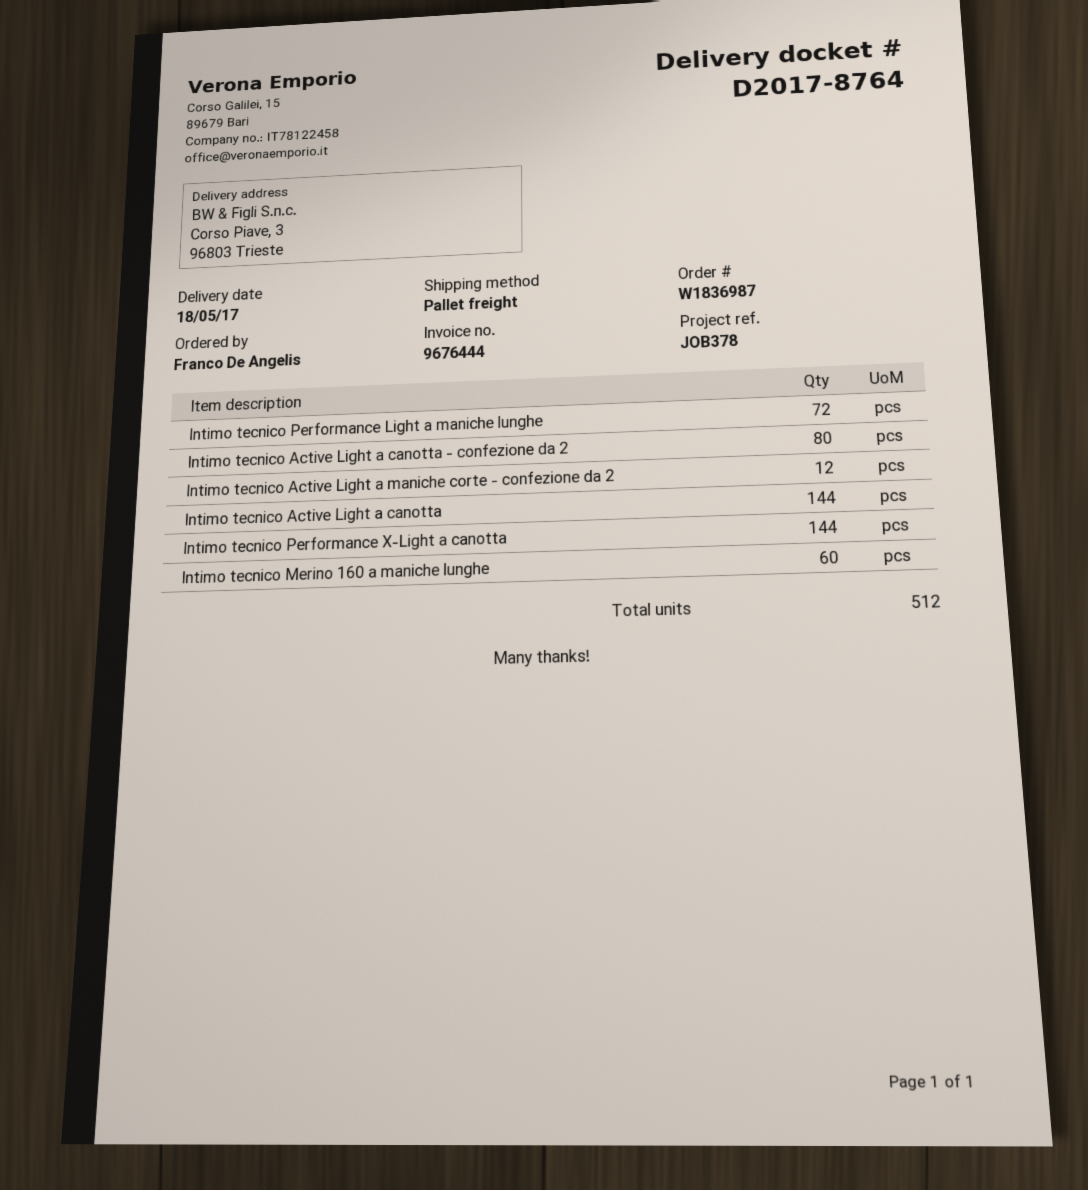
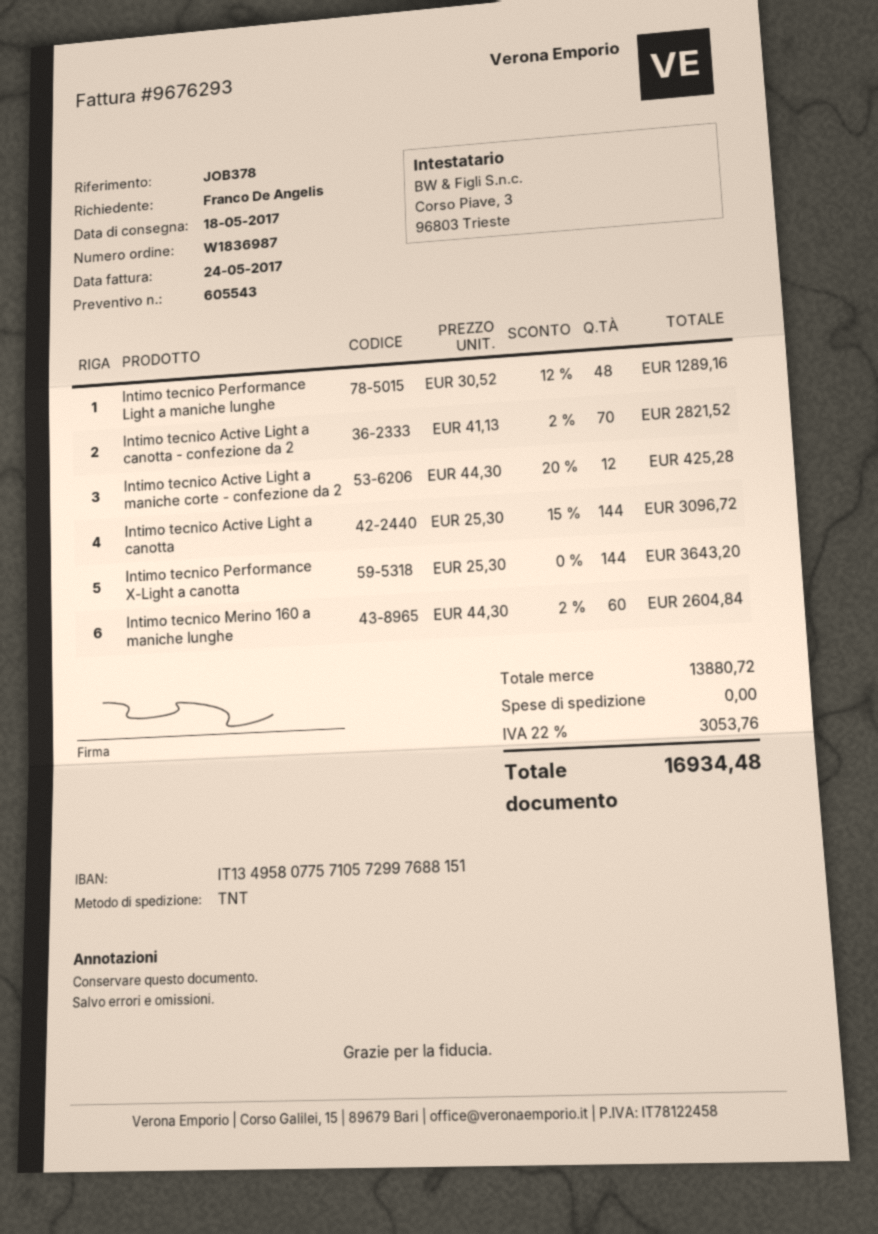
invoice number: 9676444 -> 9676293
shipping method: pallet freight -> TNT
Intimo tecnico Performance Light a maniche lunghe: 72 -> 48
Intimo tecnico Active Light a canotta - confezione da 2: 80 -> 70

--

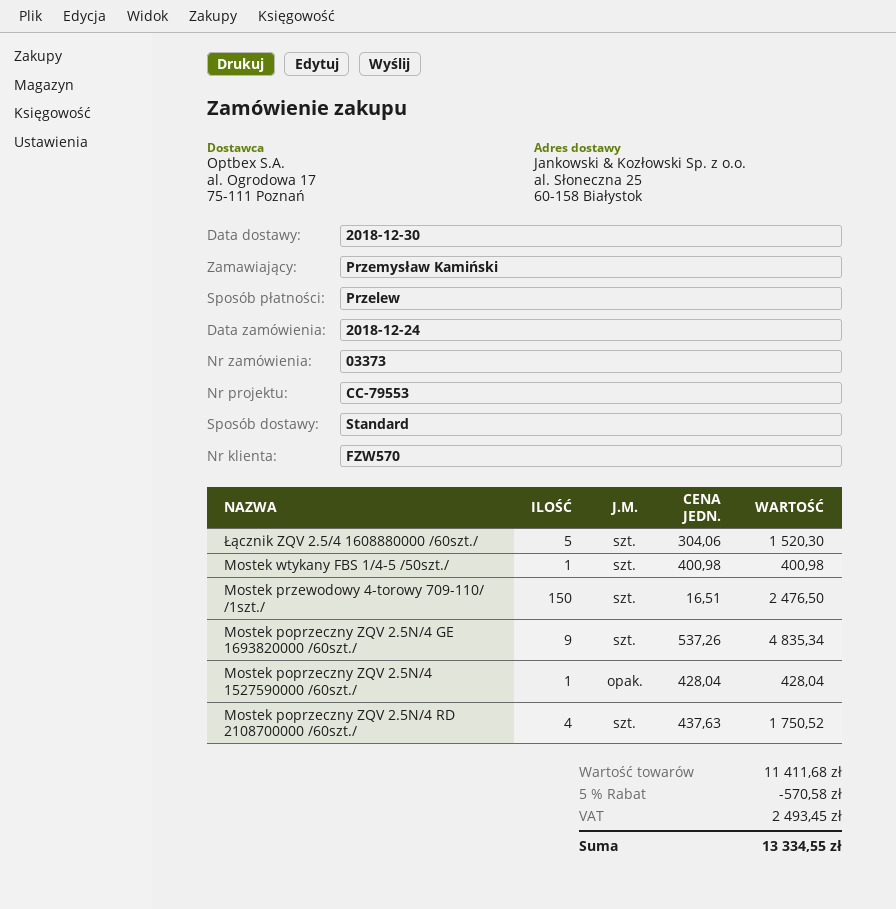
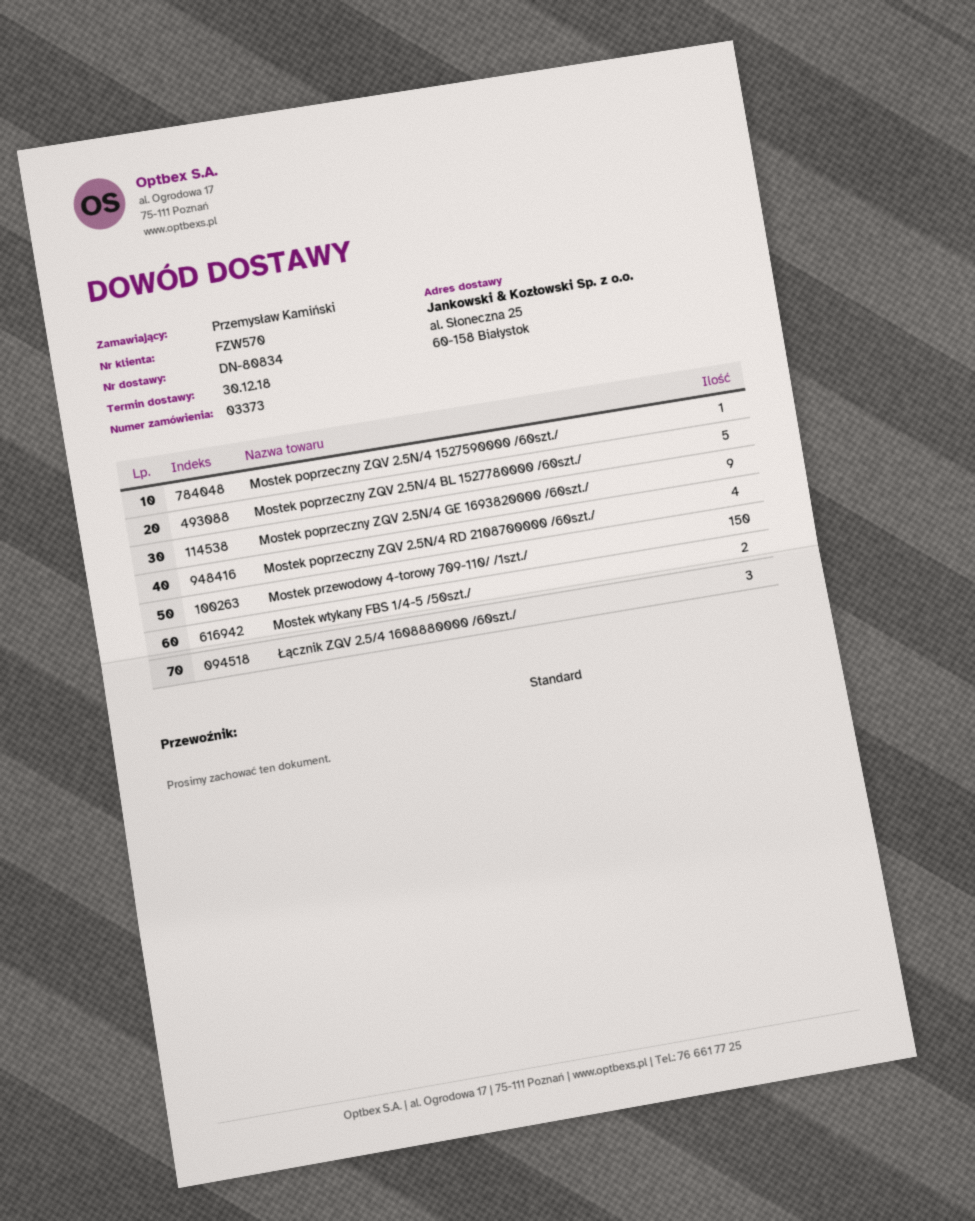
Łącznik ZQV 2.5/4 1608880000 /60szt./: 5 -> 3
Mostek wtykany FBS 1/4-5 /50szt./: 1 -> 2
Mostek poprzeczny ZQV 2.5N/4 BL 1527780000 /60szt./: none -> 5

--

Task statement
Copy the lines above exactly. Start with the line containing "invoice number: 9676444 -> 9676293", end with the line containing "Intimo tecnico Active", and include both.

Answer below
invoice number: 9676444 -> 9676293
shipping method: pallet freight -> TNT
Intimo tecnico Performance Light a maniche lunghe: 72 -> 48
Intimo tecnico Active Light a canotta - confezione da 2: 80 -> 70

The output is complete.